> _What needs to be done_: Repeat only the stretch of lines below that runs from the line with "[896,147,996,167] comumnity ->" through the line with "(941, 199) none -> (593, 402) //", unaltered.
-- Opening Marker --
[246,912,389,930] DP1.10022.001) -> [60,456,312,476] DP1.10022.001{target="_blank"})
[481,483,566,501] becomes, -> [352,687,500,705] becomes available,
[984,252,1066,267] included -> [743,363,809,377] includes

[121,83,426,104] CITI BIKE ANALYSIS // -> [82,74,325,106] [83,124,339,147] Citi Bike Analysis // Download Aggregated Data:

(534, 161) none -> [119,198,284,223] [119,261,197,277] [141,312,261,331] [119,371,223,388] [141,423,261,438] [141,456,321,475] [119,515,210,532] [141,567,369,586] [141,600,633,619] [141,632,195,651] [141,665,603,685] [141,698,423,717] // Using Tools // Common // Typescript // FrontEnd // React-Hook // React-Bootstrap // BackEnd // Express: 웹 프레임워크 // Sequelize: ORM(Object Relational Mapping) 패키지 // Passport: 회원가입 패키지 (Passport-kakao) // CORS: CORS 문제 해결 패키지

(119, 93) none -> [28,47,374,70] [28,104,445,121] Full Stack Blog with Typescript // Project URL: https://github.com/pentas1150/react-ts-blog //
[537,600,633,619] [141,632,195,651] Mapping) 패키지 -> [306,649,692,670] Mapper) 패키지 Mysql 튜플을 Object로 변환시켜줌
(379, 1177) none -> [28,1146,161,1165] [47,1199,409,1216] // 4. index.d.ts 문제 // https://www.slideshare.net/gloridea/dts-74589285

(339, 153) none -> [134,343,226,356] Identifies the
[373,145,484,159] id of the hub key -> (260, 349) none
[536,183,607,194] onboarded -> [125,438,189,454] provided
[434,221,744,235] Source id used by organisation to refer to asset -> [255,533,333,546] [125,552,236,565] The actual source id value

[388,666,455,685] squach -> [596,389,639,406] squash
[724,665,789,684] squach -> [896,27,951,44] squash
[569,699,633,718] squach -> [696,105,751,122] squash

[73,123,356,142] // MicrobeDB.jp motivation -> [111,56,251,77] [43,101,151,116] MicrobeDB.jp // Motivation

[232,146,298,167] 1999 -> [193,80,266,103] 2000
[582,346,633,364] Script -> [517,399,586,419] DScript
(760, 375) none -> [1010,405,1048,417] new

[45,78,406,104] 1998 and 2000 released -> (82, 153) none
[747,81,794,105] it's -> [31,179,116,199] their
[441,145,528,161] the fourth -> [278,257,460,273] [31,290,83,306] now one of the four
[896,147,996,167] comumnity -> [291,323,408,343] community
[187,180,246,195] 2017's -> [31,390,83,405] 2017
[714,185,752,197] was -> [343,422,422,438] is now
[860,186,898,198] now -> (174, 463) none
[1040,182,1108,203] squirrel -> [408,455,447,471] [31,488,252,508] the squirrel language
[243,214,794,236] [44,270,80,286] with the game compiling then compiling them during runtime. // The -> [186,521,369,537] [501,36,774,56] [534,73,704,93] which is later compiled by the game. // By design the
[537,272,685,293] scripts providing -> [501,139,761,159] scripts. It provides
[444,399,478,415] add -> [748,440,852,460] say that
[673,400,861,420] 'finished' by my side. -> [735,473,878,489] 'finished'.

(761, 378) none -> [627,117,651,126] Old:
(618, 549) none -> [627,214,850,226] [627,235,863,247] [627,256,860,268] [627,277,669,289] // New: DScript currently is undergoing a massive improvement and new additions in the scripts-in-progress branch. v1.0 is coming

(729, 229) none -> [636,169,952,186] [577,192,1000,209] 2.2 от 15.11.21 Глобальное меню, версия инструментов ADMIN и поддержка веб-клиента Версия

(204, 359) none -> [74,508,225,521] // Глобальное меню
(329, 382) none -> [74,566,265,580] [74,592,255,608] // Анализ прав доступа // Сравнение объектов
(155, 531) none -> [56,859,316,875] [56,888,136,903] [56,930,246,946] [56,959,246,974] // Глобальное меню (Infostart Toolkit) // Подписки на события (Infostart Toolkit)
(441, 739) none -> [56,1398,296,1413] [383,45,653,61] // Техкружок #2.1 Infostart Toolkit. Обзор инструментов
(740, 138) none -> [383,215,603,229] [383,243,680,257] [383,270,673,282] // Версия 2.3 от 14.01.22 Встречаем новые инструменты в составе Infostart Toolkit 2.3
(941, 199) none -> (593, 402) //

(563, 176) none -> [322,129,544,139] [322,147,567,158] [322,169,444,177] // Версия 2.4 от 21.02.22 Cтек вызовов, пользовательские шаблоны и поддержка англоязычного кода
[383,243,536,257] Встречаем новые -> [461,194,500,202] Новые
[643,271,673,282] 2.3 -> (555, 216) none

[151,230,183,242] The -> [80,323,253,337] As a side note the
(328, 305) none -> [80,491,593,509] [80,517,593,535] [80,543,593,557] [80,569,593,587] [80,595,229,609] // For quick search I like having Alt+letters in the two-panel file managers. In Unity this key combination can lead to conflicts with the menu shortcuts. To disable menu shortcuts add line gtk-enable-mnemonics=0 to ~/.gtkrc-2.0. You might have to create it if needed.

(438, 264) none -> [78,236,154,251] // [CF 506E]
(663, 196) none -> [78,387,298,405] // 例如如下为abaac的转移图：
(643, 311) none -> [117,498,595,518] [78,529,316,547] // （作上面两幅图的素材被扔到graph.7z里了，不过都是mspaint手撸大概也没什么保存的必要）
-- Closing Marker --
> _Result of the exercise_:
[896,147,996,167] comumnity -> [291,323,408,343] community
[187,180,246,195] 2017's -> [31,390,83,405] 2017
[714,185,752,197] was -> [343,422,422,438] is now
[860,186,898,198] now -> (174, 463) none
[1040,182,1108,203] squirrel -> [408,455,447,471] [31,488,252,508] the squirrel language
[243,214,794,236] [44,270,80,286] with the game compiling then compiling them during runtime. // The -> [186,521,369,537] [501,36,774,56] [534,73,704,93] which is later compiled by the game. // By design the
[537,272,685,293] scripts providing -> [501,139,761,159] scripts. It provides
[444,399,478,415] add -> [748,440,852,460] say that
[673,400,861,420] 'finished' by my side. -> [735,473,878,489] 'finished'.

(761, 378) none -> [627,117,651,126] Old:
(618, 549) none -> [627,214,850,226] [627,235,863,247] [627,256,860,268] [627,277,669,289] // New: DScript currently is undergoing a massive improvement and new additions in the scripts-in-progress branch. v1.0 is coming

(729, 229) none -> [636,169,952,186] [577,192,1000,209] 2.2 от 15.11.21 Глобальное меню, версия инструментов ADMIN и поддержка веб-клиента Версия

(204, 359) none -> [74,508,225,521] // Глобальное меню
(329, 382) none -> [74,566,265,580] [74,592,255,608] // Анализ прав доступа // Сравнение объектов
(155, 531) none -> [56,859,316,875] [56,888,136,903] [56,930,246,946] [56,959,246,974] // Глобальное меню (Infostart Toolkit) // Подписки на события (Infostart Toolkit)
(441, 739) none -> [56,1398,296,1413] [383,45,653,61] // Техкружок #2.1 Infostart Toolkit. Обзор инструментов
(740, 138) none -> [383,215,603,229] [383,243,680,257] [383,270,673,282] // Версия 2.3 от 14.01.22 Встречаем новые инструменты в составе Infostart Toolkit 2.3
(941, 199) none -> (593, 402) //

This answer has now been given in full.